DATASET EXCERPTS:
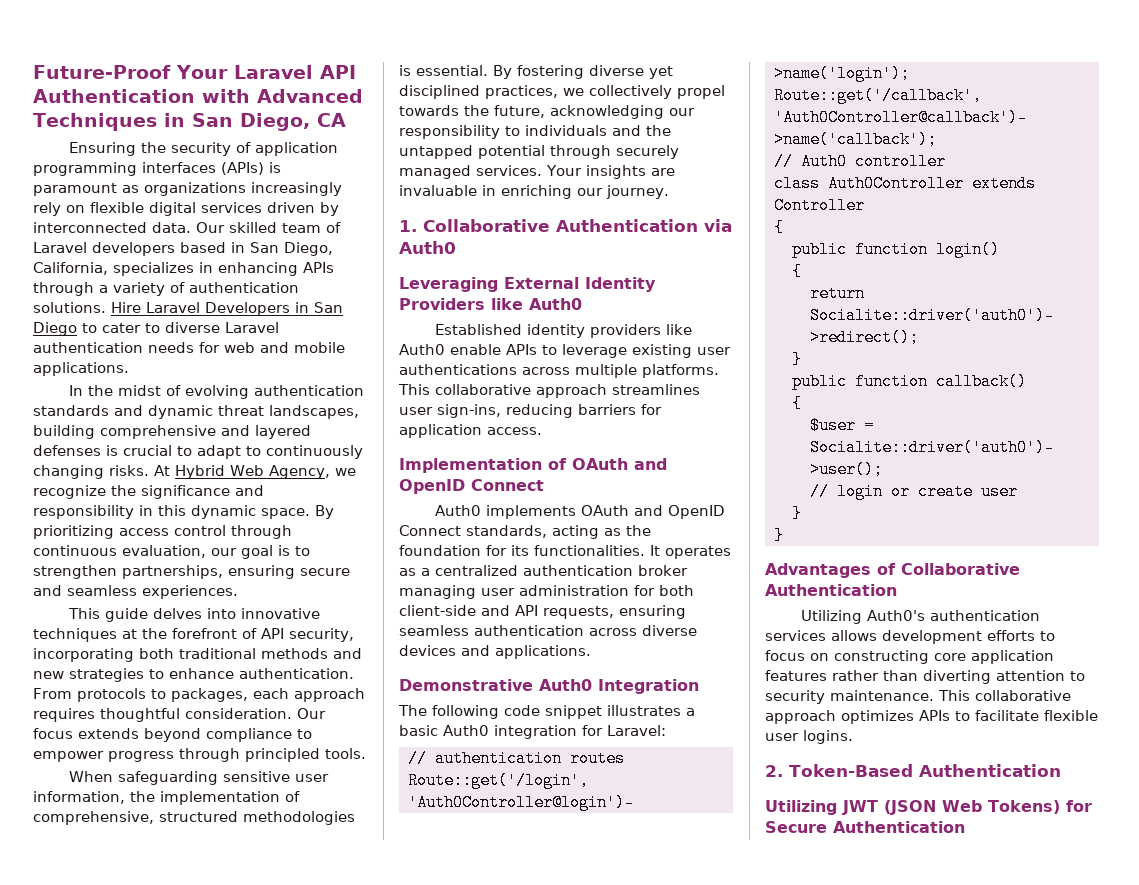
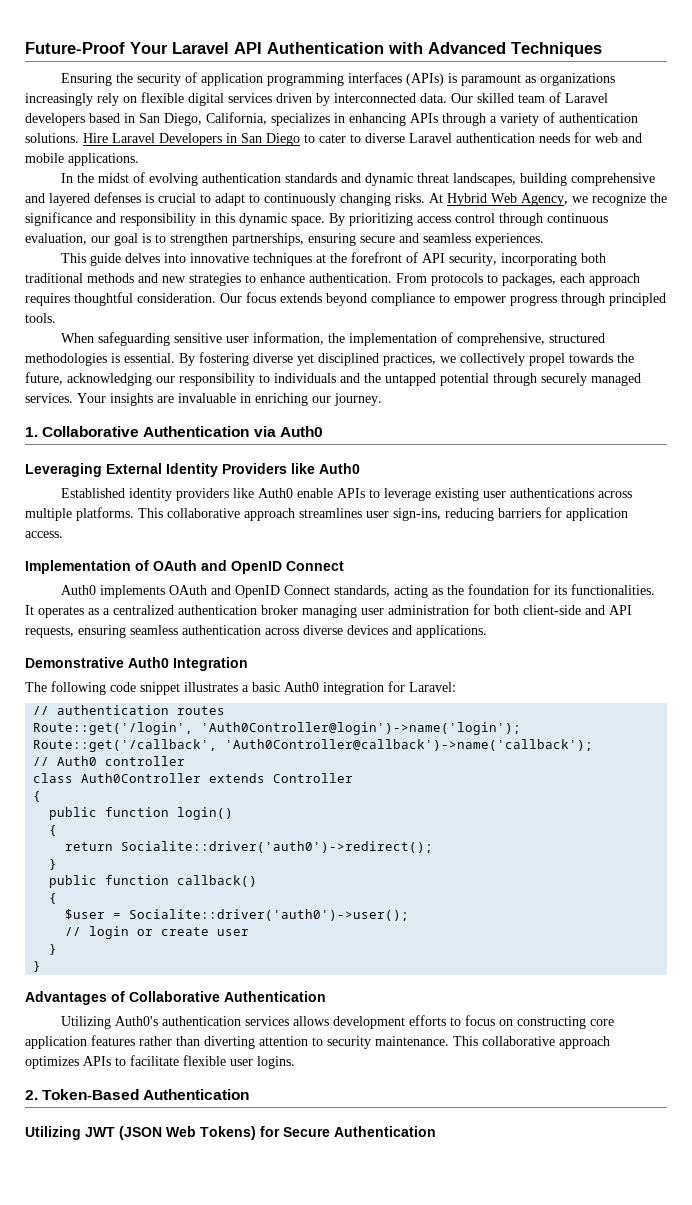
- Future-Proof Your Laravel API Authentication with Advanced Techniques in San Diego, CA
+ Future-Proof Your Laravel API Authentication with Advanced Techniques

---

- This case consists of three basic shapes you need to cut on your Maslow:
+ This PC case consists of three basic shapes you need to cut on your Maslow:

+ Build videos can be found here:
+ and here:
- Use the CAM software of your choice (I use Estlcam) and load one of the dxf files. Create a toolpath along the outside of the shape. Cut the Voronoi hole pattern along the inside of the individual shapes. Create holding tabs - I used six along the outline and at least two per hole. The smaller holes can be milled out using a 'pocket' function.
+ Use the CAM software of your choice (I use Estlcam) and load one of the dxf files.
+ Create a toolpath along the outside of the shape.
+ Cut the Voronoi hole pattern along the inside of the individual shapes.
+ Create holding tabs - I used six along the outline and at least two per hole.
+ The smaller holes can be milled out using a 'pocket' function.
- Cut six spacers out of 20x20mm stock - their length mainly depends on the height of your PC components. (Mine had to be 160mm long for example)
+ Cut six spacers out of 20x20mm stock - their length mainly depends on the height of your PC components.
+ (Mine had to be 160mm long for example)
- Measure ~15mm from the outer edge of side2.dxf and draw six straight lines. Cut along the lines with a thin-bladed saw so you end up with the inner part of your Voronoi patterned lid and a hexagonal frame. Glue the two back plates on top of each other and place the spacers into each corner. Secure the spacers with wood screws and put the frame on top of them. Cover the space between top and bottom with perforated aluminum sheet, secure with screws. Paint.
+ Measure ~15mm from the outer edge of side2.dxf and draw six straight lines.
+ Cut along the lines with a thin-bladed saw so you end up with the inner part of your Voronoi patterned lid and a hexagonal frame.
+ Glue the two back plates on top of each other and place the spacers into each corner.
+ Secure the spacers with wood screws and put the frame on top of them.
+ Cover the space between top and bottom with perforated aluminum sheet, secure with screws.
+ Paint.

THE PROBLEM:
The answer is each line from the entries above in which the word "between" occurs.

FINAL ANSWER:
- Measure ~15mm from the outer edge of side2.dxf and draw six straight lines. Cut along the lines with a thin-bladed saw so you end up with the inner part of your Voronoi patterned lid and a hexagonal frame. Glue the two back plates on top of each other and place the spacers into each corner. Secure the spacers with wood screws and put the frame on top of them. Cover the space between top and bottom with perforated aluminum sheet, secure with screws. Paint.
+ Cover the space between top and bottom with perforated aluminum sheet, secure with screws.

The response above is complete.